▸ **Data shown**
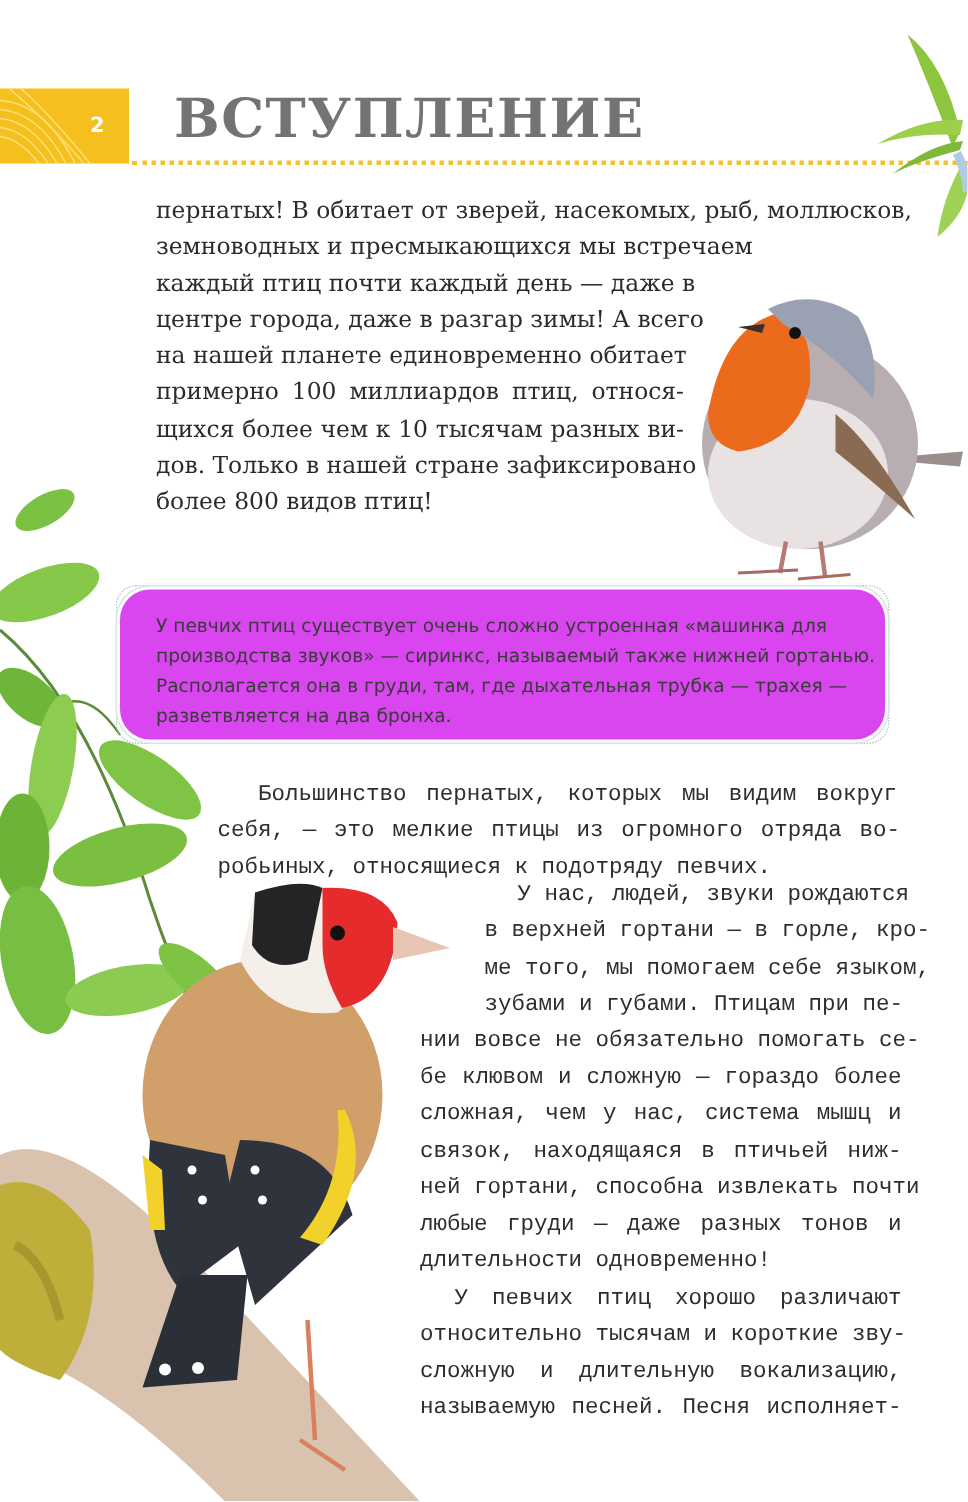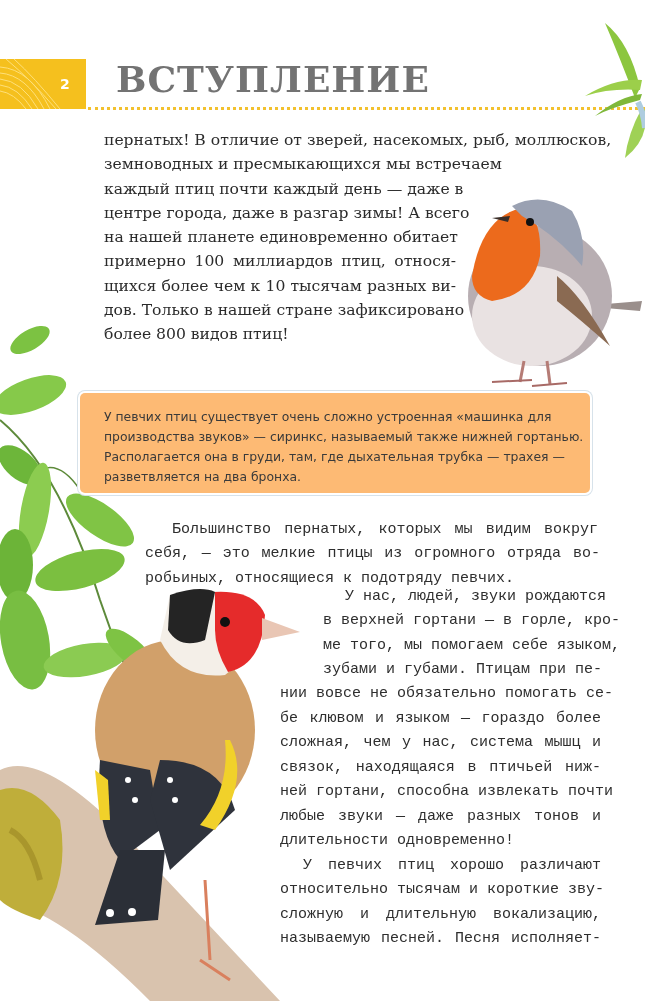--- a/index.html
+++ b/index.html
@@ -78,7 +78,7 @@
 </svg>
 
 <div class="p1">
-  <span class="ln" style="width:494px">пернатых! В отличие от зверей, насекомых, рыб, моллюсков,</span>
+  <span class="ln" style="width:494px">пернатых! В обитает от зверей, насекомых, рыб, моллюсков,</span>
   <span class="ln" style="width:372px">земноводных и пресмыкающихся мы встречаем</span>
   <span class="ln" style="width:352px">каждый птиц почти каждый день — даже в</span>
   <span class="ln" style="width:352px">центре города, даже в разгар зимы! А всего</span>

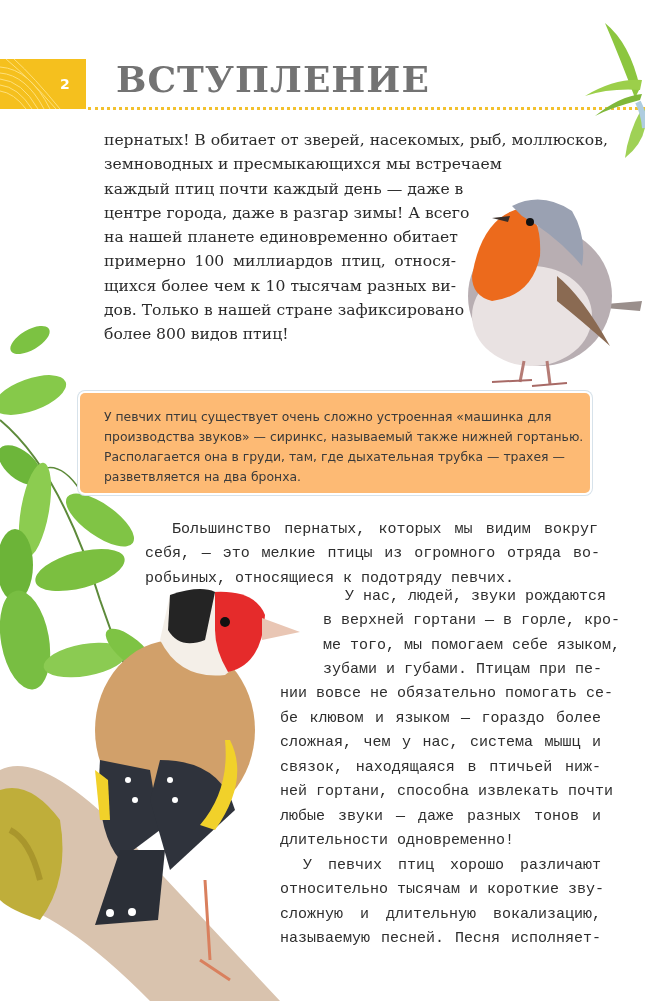--- a/index.html
+++ b/index.html
@@ -31,7 +31,7 @@
   .p1 .ln { display:block; white-space:nowrap; text-align:justify; text-align-last:justify; }
   .infobox {
     position:absolute; left:80px; top:393px; width:510px; height:100px;
-    background:#fdba74; border-radius:5px;
+    background:#d946ef; border-radius:20px;
     box-shadow: 0 0 0 2px #fff, 0 0 0 3px #d7e2ea;
   }
   .infobox-outer {

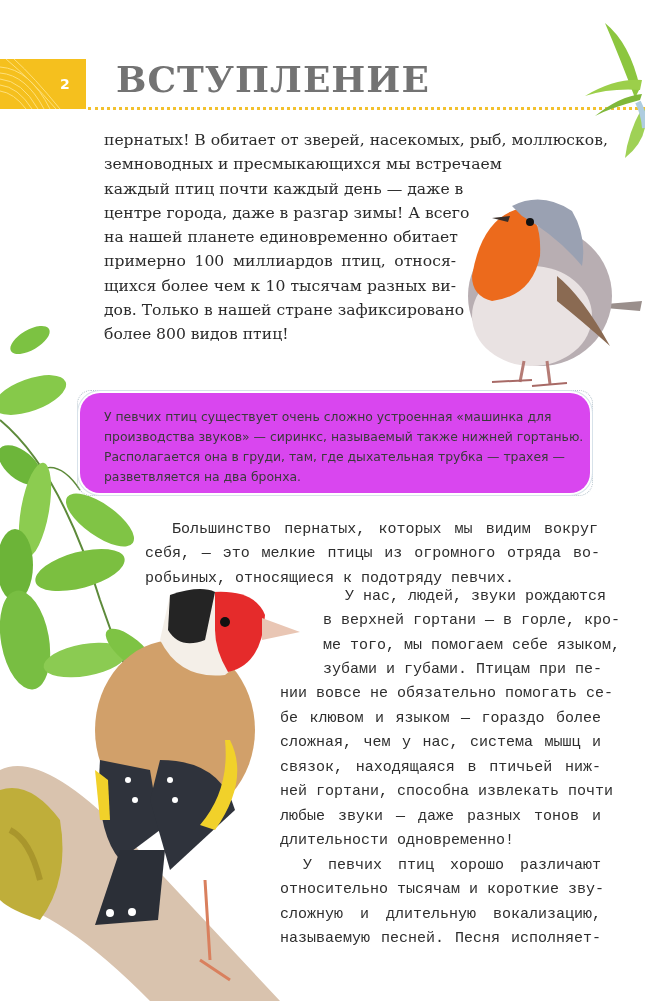--- a/index.html
+++ b/index.html
@@ -169,7 +169,7 @@
 </div>
 <div class="body2" style="left:280px;top:682px;width:322px">
   <span class="ln" style="width:321px">нии вовсе не обязательно помогать се-</span>
-  <span class="ln" style="width:321px">бе клювом и языком — гораздо более</span>
+  <span class="ln" style="width:321px">бе клювом и сложную — гораздо более</span>
   <span class="ln" style="width:321px">сложная, чем у нас,  система мышц и</span>
   <span class="ln" style="width:321px">связок, находящаяся в птичьей ниж-</span>
   <span class="ln" style="width:321px">ней гортани, способна извлекать почти</span>

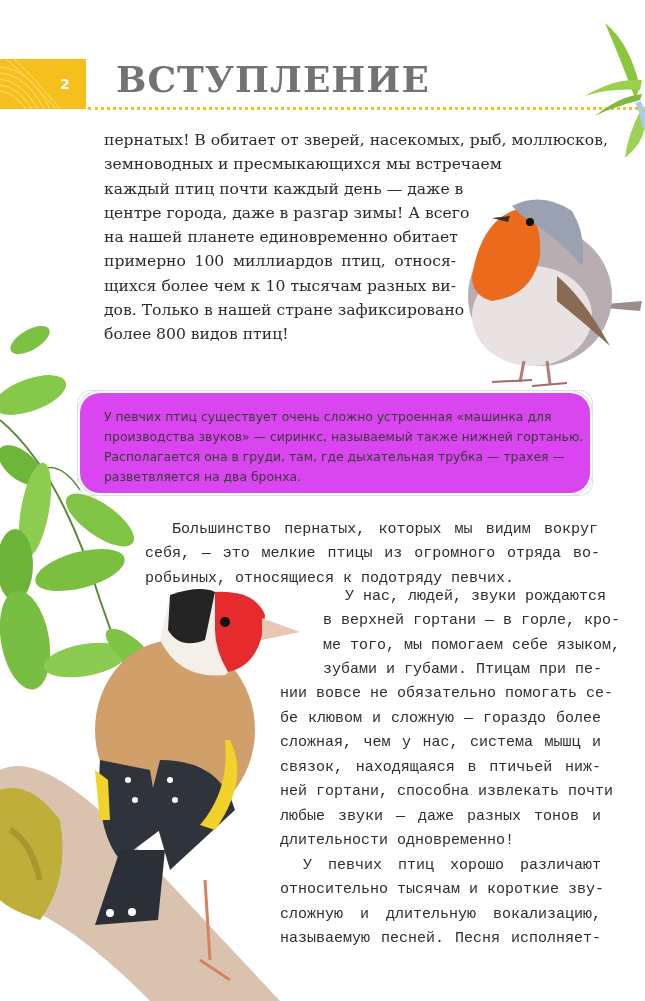--- a/index.html
+++ b/index.html
@@ -173,7 +173,7 @@
   <span class="ln" style="width:321px">сложная, чем у нас,  система мышц и</span>
   <span class="ln" style="width:321px">связок, находящаяся в птичьей ниж-</span>
   <span class="ln" style="width:321px">ней гортани, способна извлекать почти</span>
-  <span class="ln" style="width:321px">любые звуки — даже разных тонов и</span>
+  <span class="ln" style="width:321px">любые груди — даже разных тонов и</span>
   <span class="ln" style="width:220px;text-align-last:left">длительности одновременно!</span>
 </div>
 

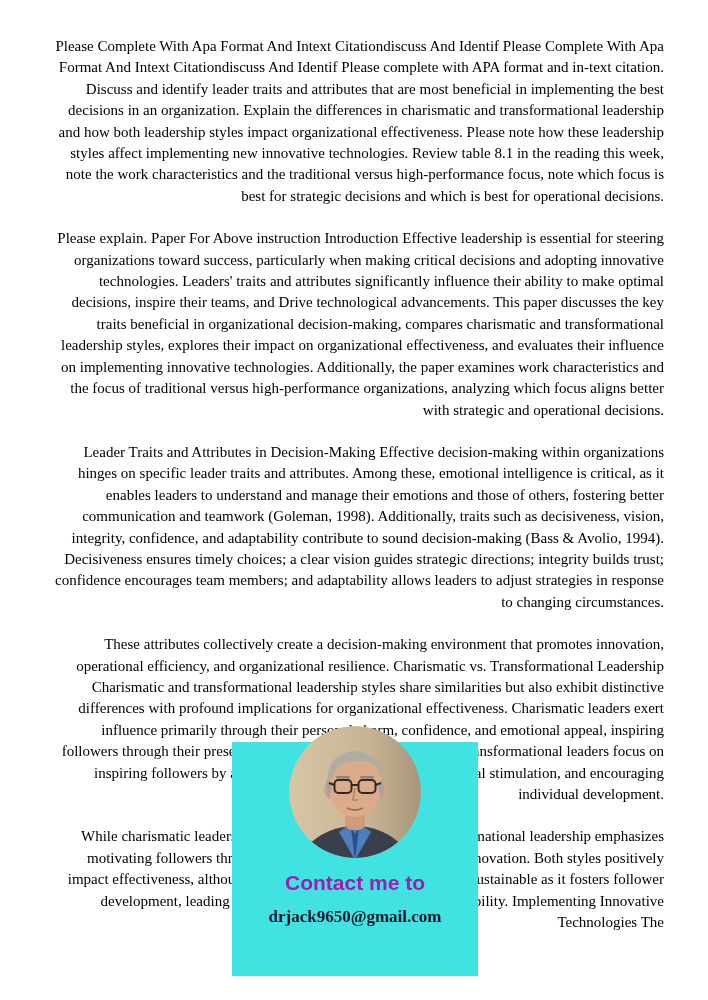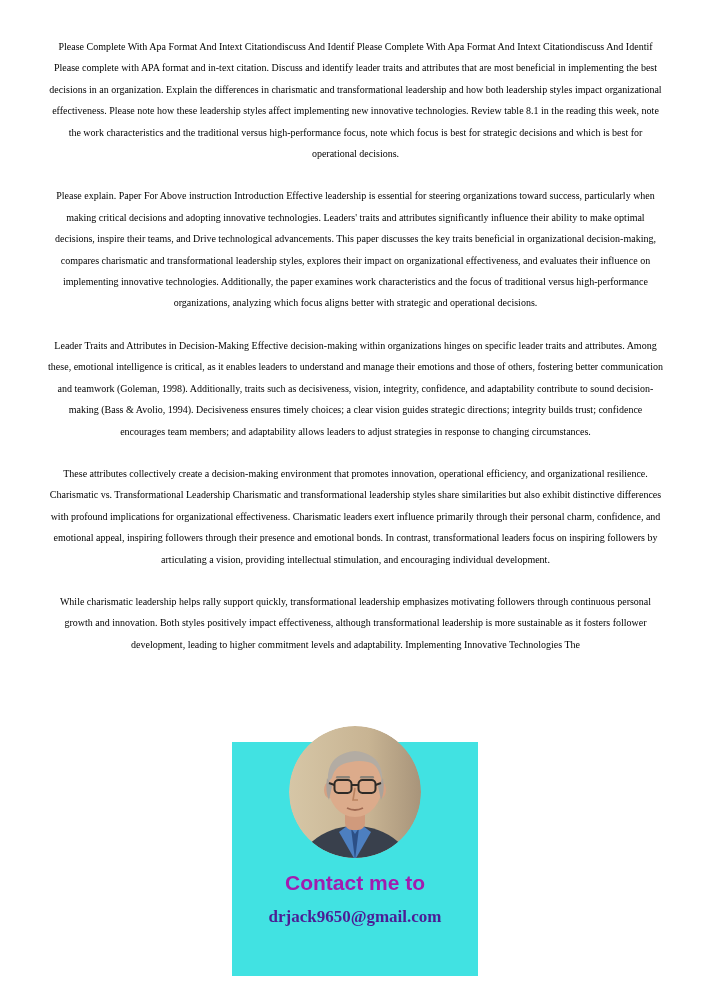--- a/index.html
+++ b/index.html
@@ -16,9 +16,9 @@
     left: 47px;
     top: 36px;
     width: 617px;
-    font-size: 10px;
+    font-size: 15px;
     line-height: 21.4px;
-    text-align: center;
+    text-align: right;
   }
   .doc p { margin: 0 0 21px 0; }
 

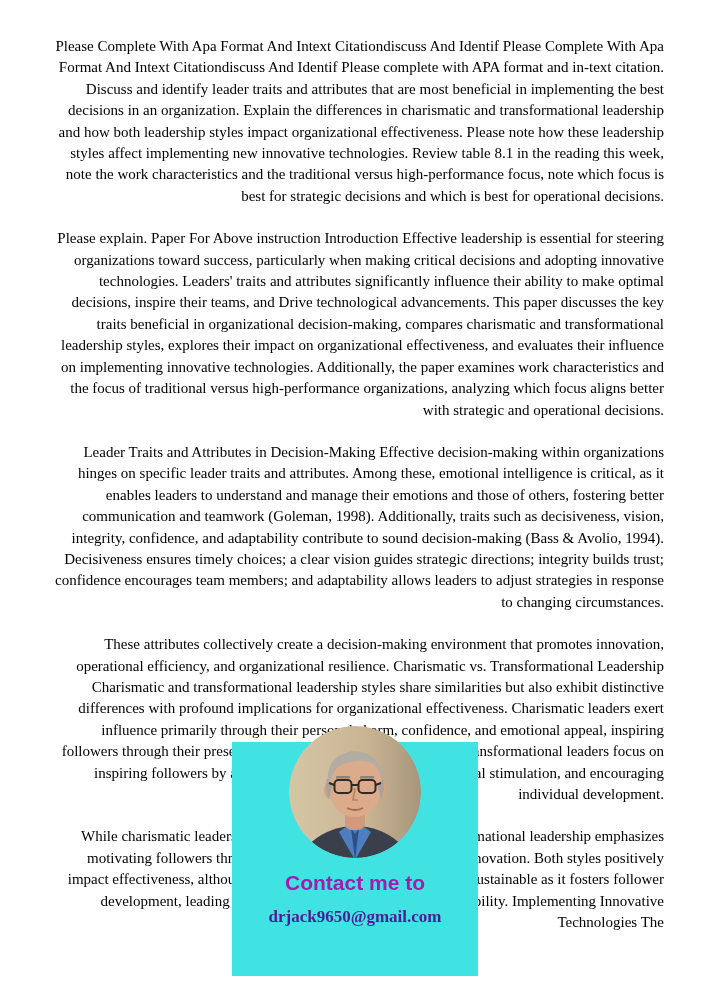--- a/index.html
+++ b/index.html
@@ -54,7 +54,7 @@
     font-weight: bold;
     font-size: 17px;
     margin-top: 9px;
-    color: #4c1d95;
+    color: #0f172a;
     font-family: "Liberation Serif", serif;
   }
 </style>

▸ **What needs to be done**
Lines holding the string "насекомых" are the answer; copy each one from the listing above.

▸ **Answer to this task**
-  <span class="ln" style="width:494px">пернатых! В отличие от зверей, насекомых, рыб, моллюсков,</span>
+  <span class="ln" style="width:494px">пернатых! В обитает от зверей, насекомых, рыб, моллюсков,</span>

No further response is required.